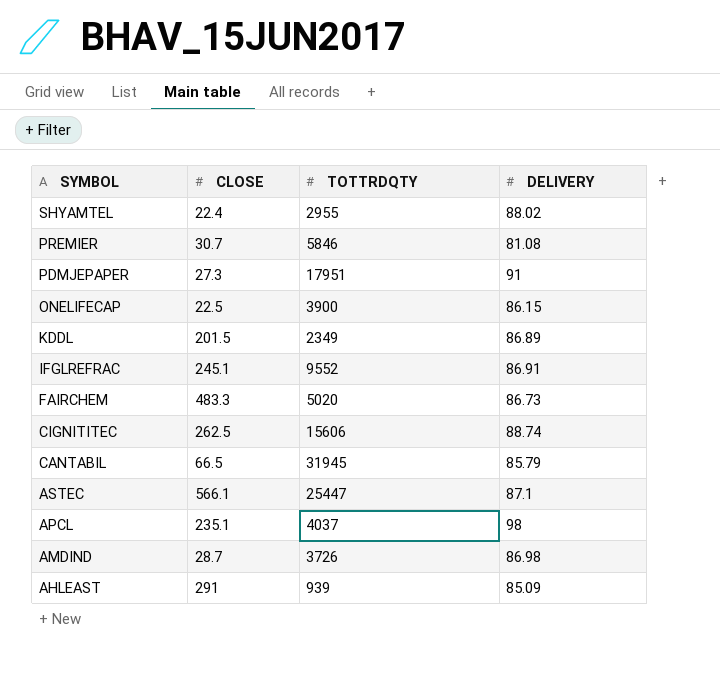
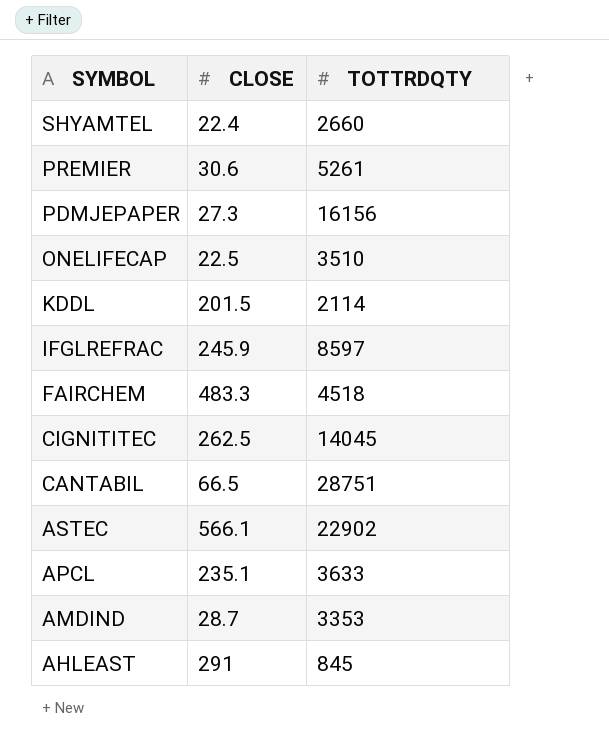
column DELIVERY | position: 4 -> none
SHYAMTEL | TOTTRDQTY: 2955 -> 2660
PREMIER | CLOSE: 30.7 -> 30.6
PREMIER | TOTTRDQTY: 5846 -> 5261
PDMJEPAPER | TOTTRDQTY: 17951 -> 16156
ONELIFECAP | TOTTRDQTY: 3900 -> 3510
KDDL | TOTTRDQTY: 2349 -> 2114
IFGLREFRAC | CLOSE: 245.1 -> 245.9
IFGLREFRAC | TOTTRDQTY: 9552 -> 8597
FAIRCHEM | TOTTRDQTY: 5020 -> 4518
CIGNITITEC | TOTTRDQTY: 15606 -> 14045
CANTABIL | TOTTRDQTY: 31945 -> 28751
ASTEC | TOTTRDQTY: 25447 -> 22902
APCL | TOTTRDQTY: 4037 -> 3633
AMDIND | TOTTRDQTY: 3726 -> 3353
AHLEAST | TOTTRDQTY: 939 -> 845

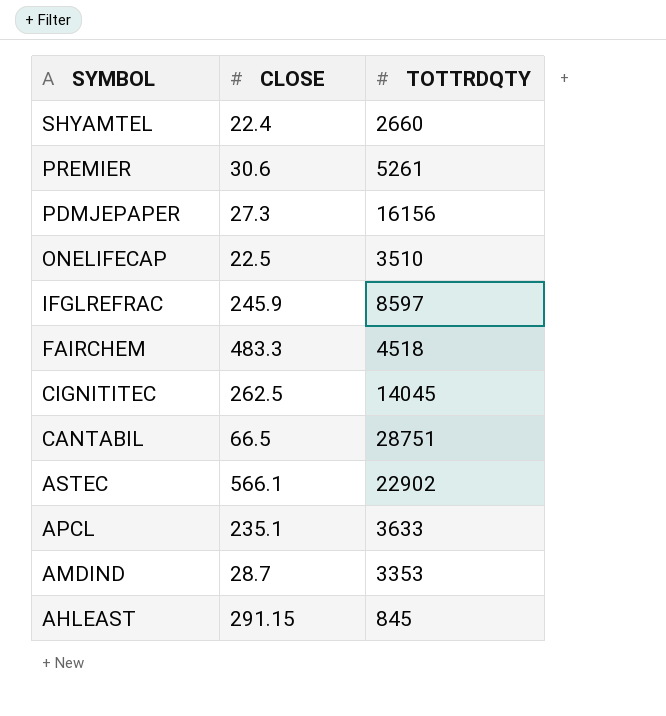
row KDDL: 201.5 | 2114 -> none
AHLEAST | CLOSE: 291 -> 291.15

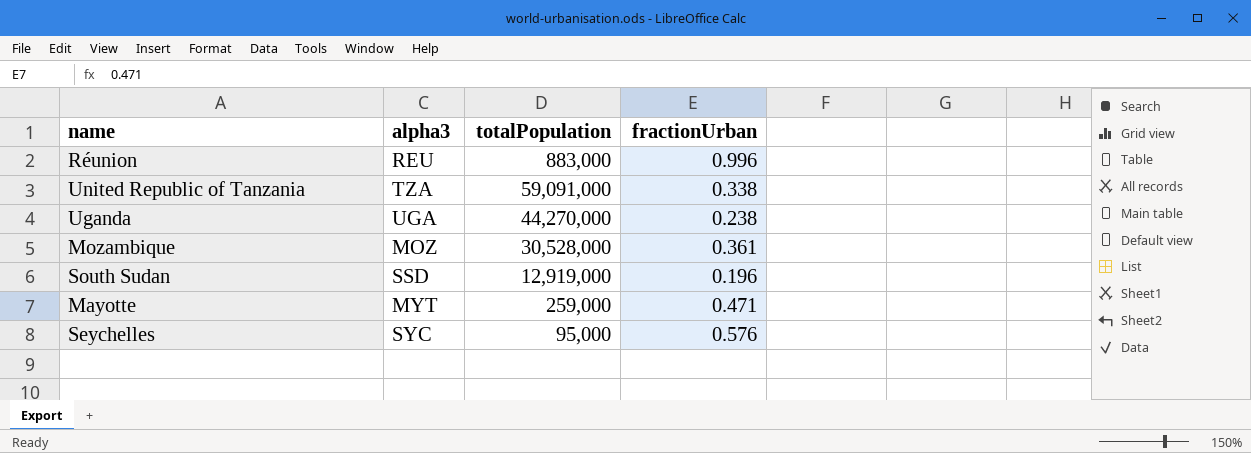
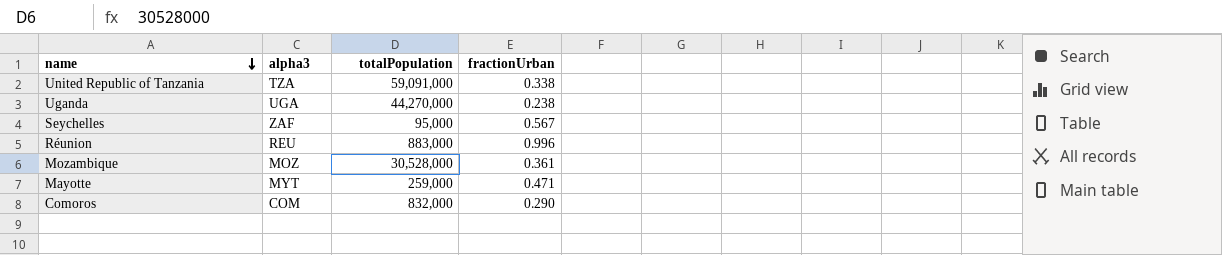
row order: none -> name descending
row South Sudan: SSD | 12,919,000 | 0.196 -> none
Seychelles | alpha3: SYC -> ZAF
Seychelles | fractionUrban: 0.576 -> 0.567
row Comoros: none -> COM | 832,000 | 0.290

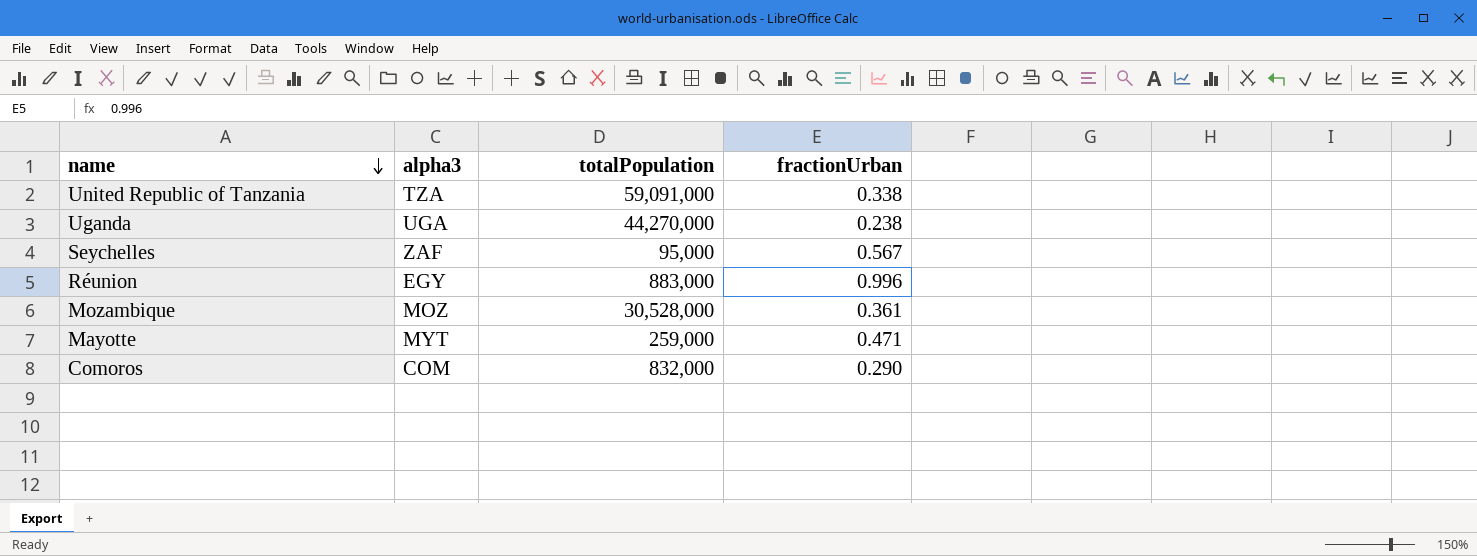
Réunion | alpha3: REU -> EGY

§ **Directions**
Restate every record above word for word, without images.

§ **Output below**
column DELIVERY | position: 4 -> none
SHYAMTEL | TOTTRDQTY: 2955 -> 2660
PREMIER | CLOSE: 30.7 -> 30.6
PREMIER | TOTTRDQTY: 5846 -> 5261
PDMJEPAPER | TOTTRDQTY: 17951 -> 16156
ONELIFECAP | TOTTRDQTY: 3900 -> 3510
KDDL | TOTTRDQTY: 2349 -> 2114
IFGLREFRAC | CLOSE: 245.1 -> 245.9
IFGLREFRAC | TOTTRDQTY: 9552 -> 8597
FAIRCHEM | TOTTRDQTY: 5020 -> 4518
CIGNITITEC | TOTTRDQTY: 15606 -> 14045
CANTABIL | TOTTRDQTY: 31945 -> 28751
ASTEC | TOTTRDQTY: 25447 -> 22902
APCL | TOTTRDQTY: 4037 -> 3633
AMDIND | TOTTRDQTY: 3726 -> 3353
AHLEAST | TOTTRDQTY: 939 -> 845

row KDDL: 201.5 | 2114 -> none
AHLEAST | CLOSE: 291 -> 291.15

row order: none -> name descending
row South Sudan: SSD | 12,919,000 | 0.196 -> none
Seychelles | alpha3: SYC -> ZAF
Seychelles | fractionUrban: 0.576 -> 0.567
row Comoros: none -> COM | 832,000 | 0.290

Réunion | alpha3: REU -> EGY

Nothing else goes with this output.